ASSIGNED TASK: Restate the records in their entirety, word for word.

DATA TO EXAMINE:
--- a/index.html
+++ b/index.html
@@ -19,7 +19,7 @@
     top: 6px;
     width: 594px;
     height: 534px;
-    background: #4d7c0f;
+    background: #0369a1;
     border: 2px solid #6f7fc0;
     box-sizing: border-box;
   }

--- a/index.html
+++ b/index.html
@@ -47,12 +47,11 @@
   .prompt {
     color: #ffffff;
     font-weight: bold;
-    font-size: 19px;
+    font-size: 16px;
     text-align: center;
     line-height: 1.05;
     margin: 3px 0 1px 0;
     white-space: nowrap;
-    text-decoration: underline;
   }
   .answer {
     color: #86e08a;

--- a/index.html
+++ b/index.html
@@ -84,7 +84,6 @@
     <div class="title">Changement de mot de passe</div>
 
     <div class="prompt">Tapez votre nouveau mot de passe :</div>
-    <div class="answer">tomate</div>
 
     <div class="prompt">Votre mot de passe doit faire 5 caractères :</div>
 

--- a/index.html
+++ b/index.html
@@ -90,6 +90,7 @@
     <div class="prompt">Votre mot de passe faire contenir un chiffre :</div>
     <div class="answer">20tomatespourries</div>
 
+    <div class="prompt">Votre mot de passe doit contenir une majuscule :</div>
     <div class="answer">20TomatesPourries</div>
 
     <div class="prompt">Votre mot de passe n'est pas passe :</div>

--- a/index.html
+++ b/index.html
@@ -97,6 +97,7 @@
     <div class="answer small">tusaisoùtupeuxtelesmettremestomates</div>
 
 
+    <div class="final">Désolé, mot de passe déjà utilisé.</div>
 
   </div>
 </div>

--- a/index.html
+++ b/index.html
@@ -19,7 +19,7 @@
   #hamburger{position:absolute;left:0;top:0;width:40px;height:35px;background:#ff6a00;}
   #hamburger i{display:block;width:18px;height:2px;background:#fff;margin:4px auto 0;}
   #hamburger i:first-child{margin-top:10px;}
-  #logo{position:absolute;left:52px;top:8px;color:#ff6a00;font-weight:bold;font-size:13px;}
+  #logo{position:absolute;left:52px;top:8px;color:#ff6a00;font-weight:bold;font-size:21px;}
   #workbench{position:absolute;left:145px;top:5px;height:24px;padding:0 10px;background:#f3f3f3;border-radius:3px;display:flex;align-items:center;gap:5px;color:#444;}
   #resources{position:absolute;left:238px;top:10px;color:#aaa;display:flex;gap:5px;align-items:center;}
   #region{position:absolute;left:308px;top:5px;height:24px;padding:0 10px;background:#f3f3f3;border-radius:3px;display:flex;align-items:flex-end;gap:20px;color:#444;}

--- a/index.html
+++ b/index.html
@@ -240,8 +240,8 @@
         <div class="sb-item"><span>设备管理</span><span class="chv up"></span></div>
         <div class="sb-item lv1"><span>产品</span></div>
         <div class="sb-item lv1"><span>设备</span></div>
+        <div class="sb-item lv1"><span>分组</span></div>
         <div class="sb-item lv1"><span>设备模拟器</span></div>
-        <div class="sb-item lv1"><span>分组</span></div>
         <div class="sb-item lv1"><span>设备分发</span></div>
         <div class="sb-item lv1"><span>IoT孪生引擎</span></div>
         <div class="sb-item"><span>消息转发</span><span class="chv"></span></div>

ANSWER BOX:
--- a/index.html
+++ b/index.html
@@ -19,7 +19,7 @@
     top: 6px;
     width: 594px;
     height: 534px;
-    background: #4d7c0f;
+    background: #0369a1;
     border: 2px solid #6f7fc0;
     box-sizing: border-box;
   }

--- a/index.html
+++ b/index.html
@@ -47,12 +47,11 @@
   .prompt {
     color: #ffffff;
     font-weight: bold;
-    font-size: 19px;
+    font-size: 16px;
     text-align: center;
     line-height: 1.05;
     margin: 3px 0 1px 0;
     white-space: nowrap;
-    text-decoration: underline;
   }
   .answer {
     color: #86e08a;

--- a/index.html
+++ b/index.html
@@ -84,7 +84,6 @@
     <div class="title">Changement de mot de passe</div>
 
     <div class="prompt">Tapez votre nouveau mot de passe :</div>
-    <div class="answer">tomate</div>
 
     <div class="prompt">Votre mot de passe doit faire 5 caractères :</div>
 

--- a/index.html
+++ b/index.html
@@ -90,6 +90,7 @@
     <div class="prompt">Votre mot de passe faire contenir un chiffre :</div>
     <div class="answer">20tomatespourries</div>
 
+    <div class="prompt">Votre mot de passe doit contenir une majuscule :</div>
     <div class="answer">20TomatesPourries</div>
 
     <div class="prompt">Votre mot de passe n'est pas passe :</div>

--- a/index.html
+++ b/index.html
@@ -97,6 +97,7 @@
     <div class="answer small">tusaisoùtupeuxtelesmettremestomates</div>
 
 
+    <div class="final">Désolé, mot de passe déjà utilisé.</div>
 
   </div>
 </div>

--- a/index.html
+++ b/index.html
@@ -19,7 +19,7 @@
   #hamburger{position:absolute;left:0;top:0;width:40px;height:35px;background:#ff6a00;}
   #hamburger i{display:block;width:18px;height:2px;background:#fff;margin:4px auto 0;}
   #hamburger i:first-child{margin-top:10px;}
-  #logo{position:absolute;left:52px;top:8px;color:#ff6a00;font-weight:bold;font-size:13px;}
+  #logo{position:absolute;left:52px;top:8px;color:#ff6a00;font-weight:bold;font-size:21px;}
   #workbench{position:absolute;left:145px;top:5px;height:24px;padding:0 10px;background:#f3f3f3;border-radius:3px;display:flex;align-items:center;gap:5px;color:#444;}
   #resources{position:absolute;left:238px;top:10px;color:#aaa;display:flex;gap:5px;align-items:center;}
   #region{position:absolute;left:308px;top:5px;height:24px;padding:0 10px;background:#f3f3f3;border-radius:3px;display:flex;align-items:flex-end;gap:20px;color:#444;}

--- a/index.html
+++ b/index.html
@@ -240,8 +240,8 @@
         <div class="sb-item"><span>设备管理</span><span class="chv up"></span></div>
         <div class="sb-item lv1"><span>产品</span></div>
         <div class="sb-item lv1"><span>设备</span></div>
+        <div class="sb-item lv1"><span>分组</span></div>
         <div class="sb-item lv1"><span>设备模拟器</span></div>
-        <div class="sb-item lv1"><span>分组</span></div>
         <div class="sb-item lv1"><span>设备分发</span></div>
         <div class="sb-item lv1"><span>IoT孪生引擎</span></div>
         <div class="sb-item"><span>消息转发</span><span class="chv"></span></div>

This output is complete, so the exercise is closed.